BRIEF: Reproduce the following data exactly, minus any images.

STORED DATA:
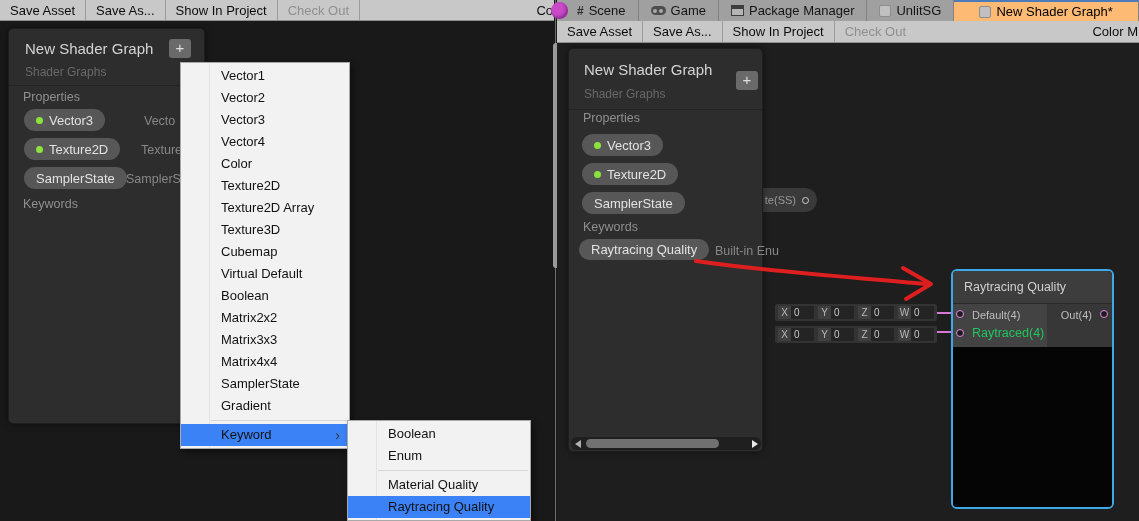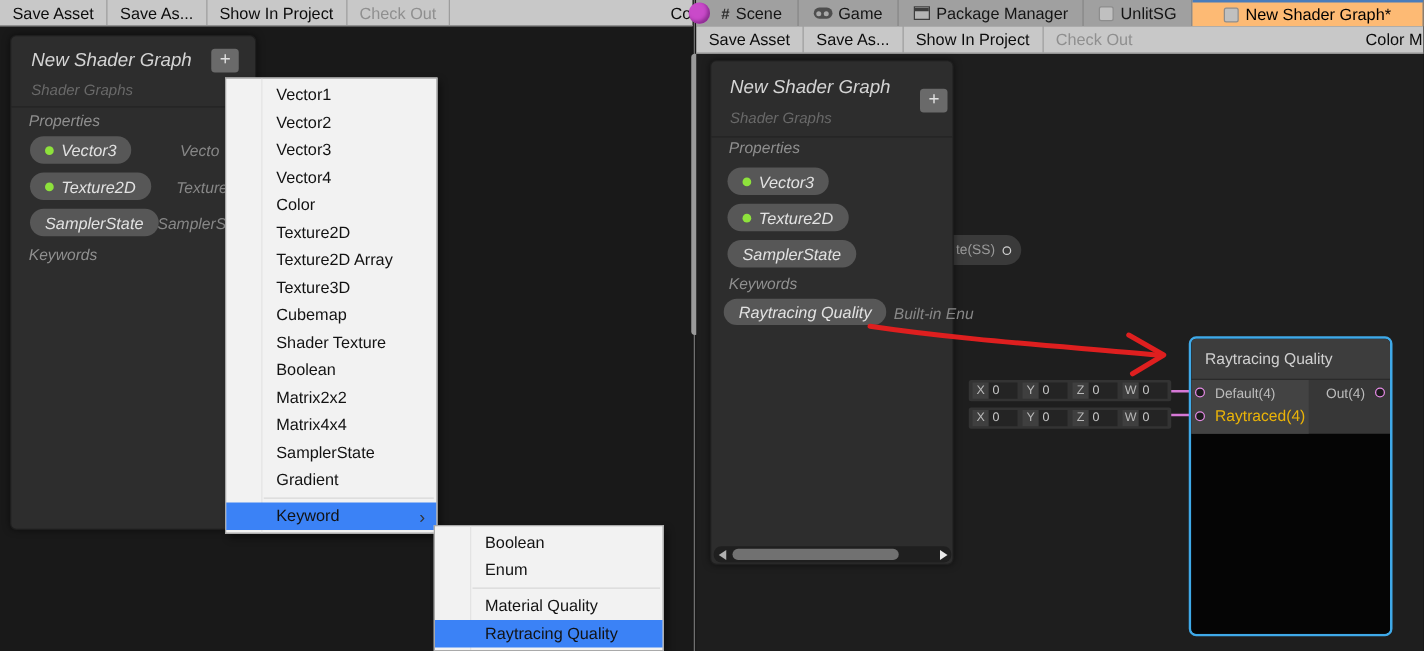--- a/index.html
+++ b/index.html
@@ -31,7 +31,7 @@
   .graph-dark { background:#1c1c1c; }
 
   
-  .bb { background:#2d2d2d; border:1px solid #1e1e1e; border-radius:5px; box-shadow:0 0 6px rgba(0,0,0,.5);font-style:italic; }
+  .bb { background:#2d2d2d; border:1px solid #1e1e1e; border-radius:5px; box-shadow:0 0 6px rgba(0,0,0,.5); }
   .bb-title { color:#d4d4d4; font-size:15px; }
   .bb-sub { color:#696969; font-size:12px; }
   .bb-divider { position:absolute; left:0; right:0; height:1px; background:#232323; }

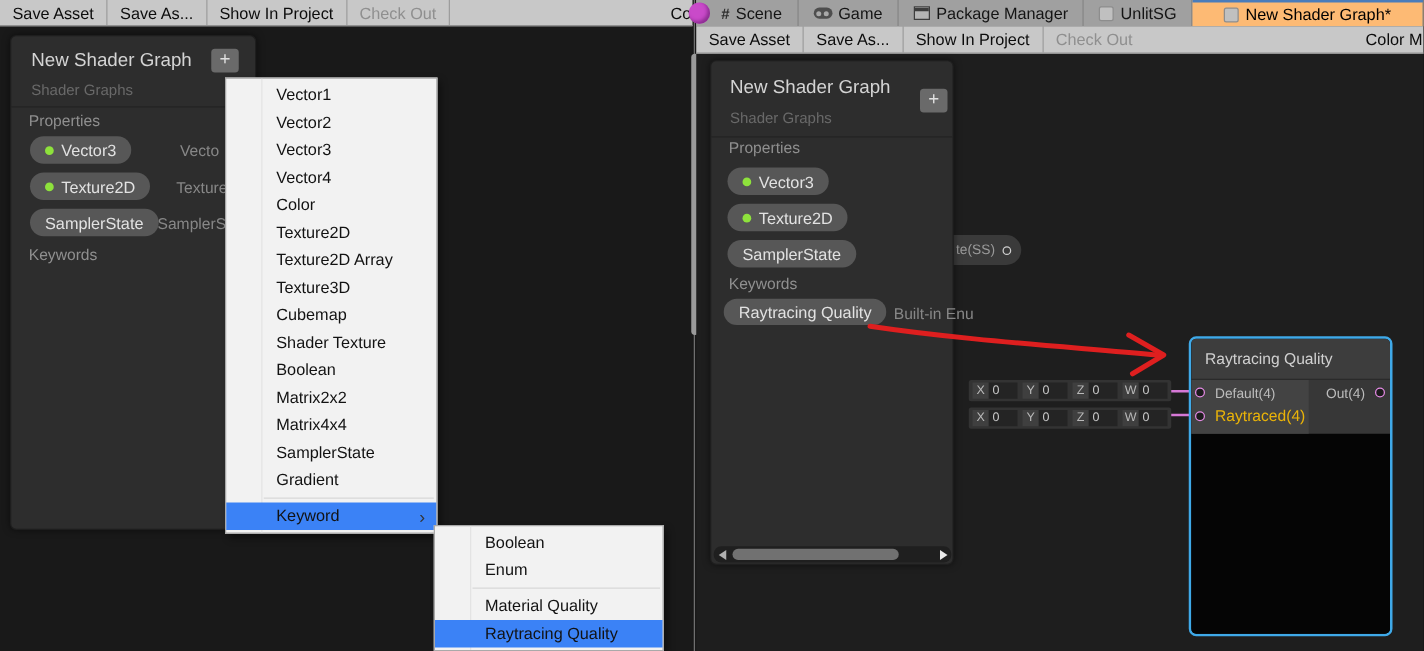--- a/index.html
+++ b/index.html
@@ -127,7 +127,7 @@
       <div class="menu-item">Texture2D Array</div>
       <div class="menu-item">Texture3D</div>
       <div class="menu-item">Cubemap</div>
-      <div class="menu-item">Shader Texture</div>
+      <div class="menu-item">Virtual Default</div>
       <div class="menu-item">Boolean</div>
       <div class="menu-item">Matrix2x2</div>
       <div class="menu-item">Matrix4x4</div>

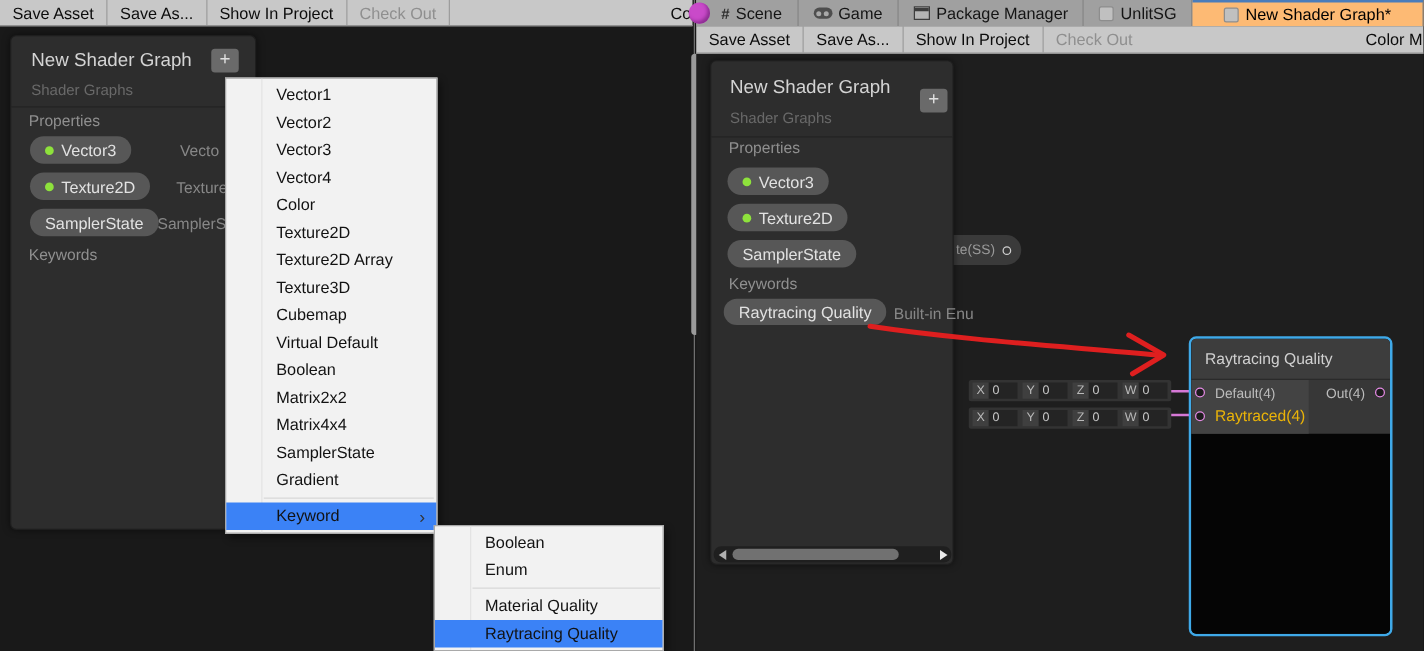--- a/index.html
+++ b/index.html
@@ -130,6 +130,7 @@
       <div class="menu-item">Virtual Default</div>
       <div class="menu-item">Boolean</div>
       <div class="menu-item">Matrix2x2</div>
+      <div class="menu-item">Matrix3x3</div>
       <div class="menu-item">Matrix4x4</div>
       <div class="menu-item">SamplerState</div>
       <div class="menu-item">Gradient</div>

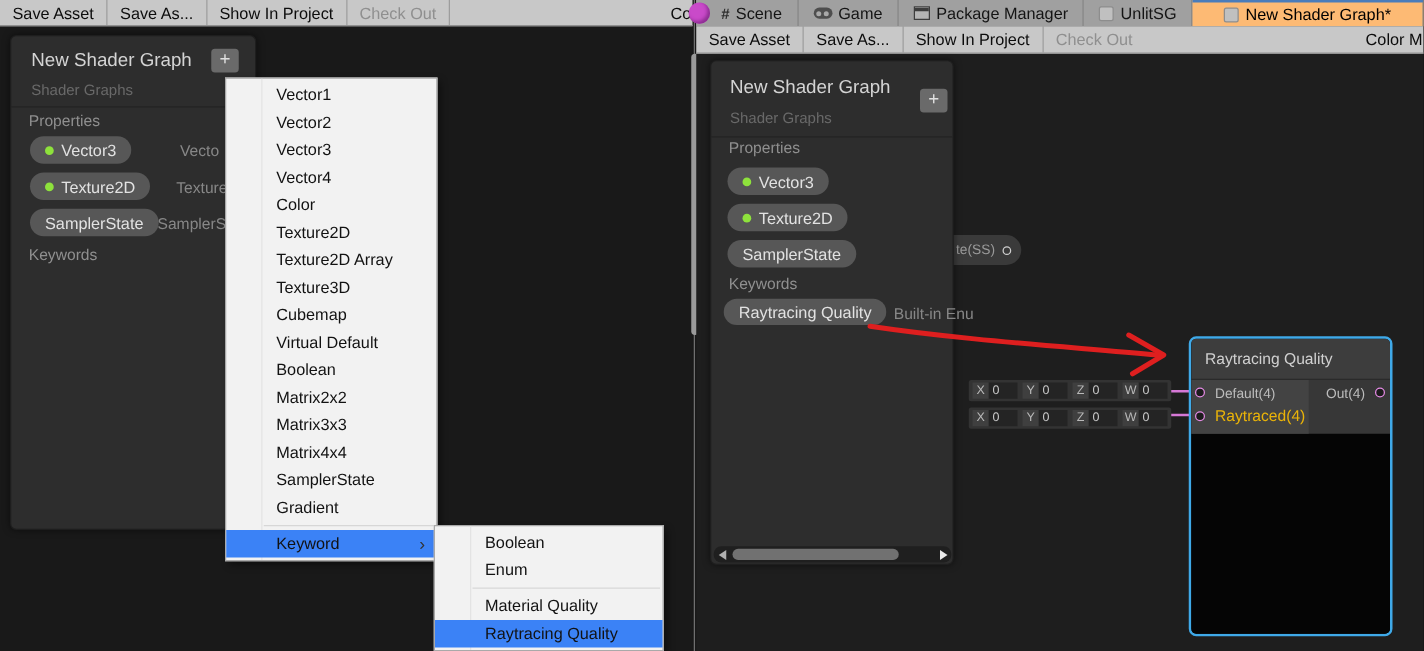--- a/index.html
+++ b/index.html
@@ -277,7 +277,7 @@
         <span class="port-circle" style="left:3px;top:6px;"></span>
         <span class="port-label" style="left:19px;top:5px;">Default(4)</span>
         <span class="port-circle" style="left:3px;top:25px;"></span>
-        <span class="port-label" style="left:19px;top:22px;font-size:12.5px;color:#eab308;">Raytraced(4)</span>
+        <span class="port-label" style="left:19px;top:22px;font-size:12.5px;color:#22c55e;">Raytraced(4)</span>
         <span class="port-label" style="right:20px;top:5px;">Out(4)</span>
         <span class="port-circle" style="right:4px;top:6px;"></span>
       </div>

RESULT BELOW:
--- a/index.html
+++ b/index.html
@@ -31,7 +31,7 @@
   .graph-dark { background:#1c1c1c; }
 
   
-  .bb { background:#2d2d2d; border:1px solid #1e1e1e; border-radius:5px; box-shadow:0 0 6px rgba(0,0,0,.5);font-style:italic; }
+  .bb { background:#2d2d2d; border:1px solid #1e1e1e; border-radius:5px; box-shadow:0 0 6px rgba(0,0,0,.5); }
   .bb-title { color:#d4d4d4; font-size:15px; }
   .bb-sub { color:#696969; font-size:12px; }
   .bb-divider { position:absolute; left:0; right:0; height:1px; background:#232323; }

--- a/index.html
+++ b/index.html
@@ -127,7 +127,7 @@
       <div class="menu-item">Texture2D Array</div>
       <div class="menu-item">Texture3D</div>
       <div class="menu-item">Cubemap</div>
-      <div class="menu-item">Shader Texture</div>
+      <div class="menu-item">Virtual Default</div>
       <div class="menu-item">Boolean</div>
       <div class="menu-item">Matrix2x2</div>
       <div class="menu-item">Matrix4x4</div>

--- a/index.html
+++ b/index.html
@@ -130,6 +130,7 @@
       <div class="menu-item">Virtual Default</div>
       <div class="menu-item">Boolean</div>
       <div class="menu-item">Matrix2x2</div>
+      <div class="menu-item">Matrix3x3</div>
       <div class="menu-item">Matrix4x4</div>
       <div class="menu-item">SamplerState</div>
       <div class="menu-item">Gradient</div>

--- a/index.html
+++ b/index.html
@@ -277,7 +277,7 @@
         <span class="port-circle" style="left:3px;top:6px;"></span>
         <span class="port-label" style="left:19px;top:5px;">Default(4)</span>
         <span class="port-circle" style="left:3px;top:25px;"></span>
-        <span class="port-label" style="left:19px;top:22px;font-size:12.5px;color:#eab308;">Raytraced(4)</span>
+        <span class="port-label" style="left:19px;top:22px;font-size:12.5px;color:#22c55e;">Raytraced(4)</span>
         <span class="port-label" style="right:20px;top:5px;">Out(4)</span>
         <span class="port-circle" style="right:4px;top:6px;"></span>
       </div>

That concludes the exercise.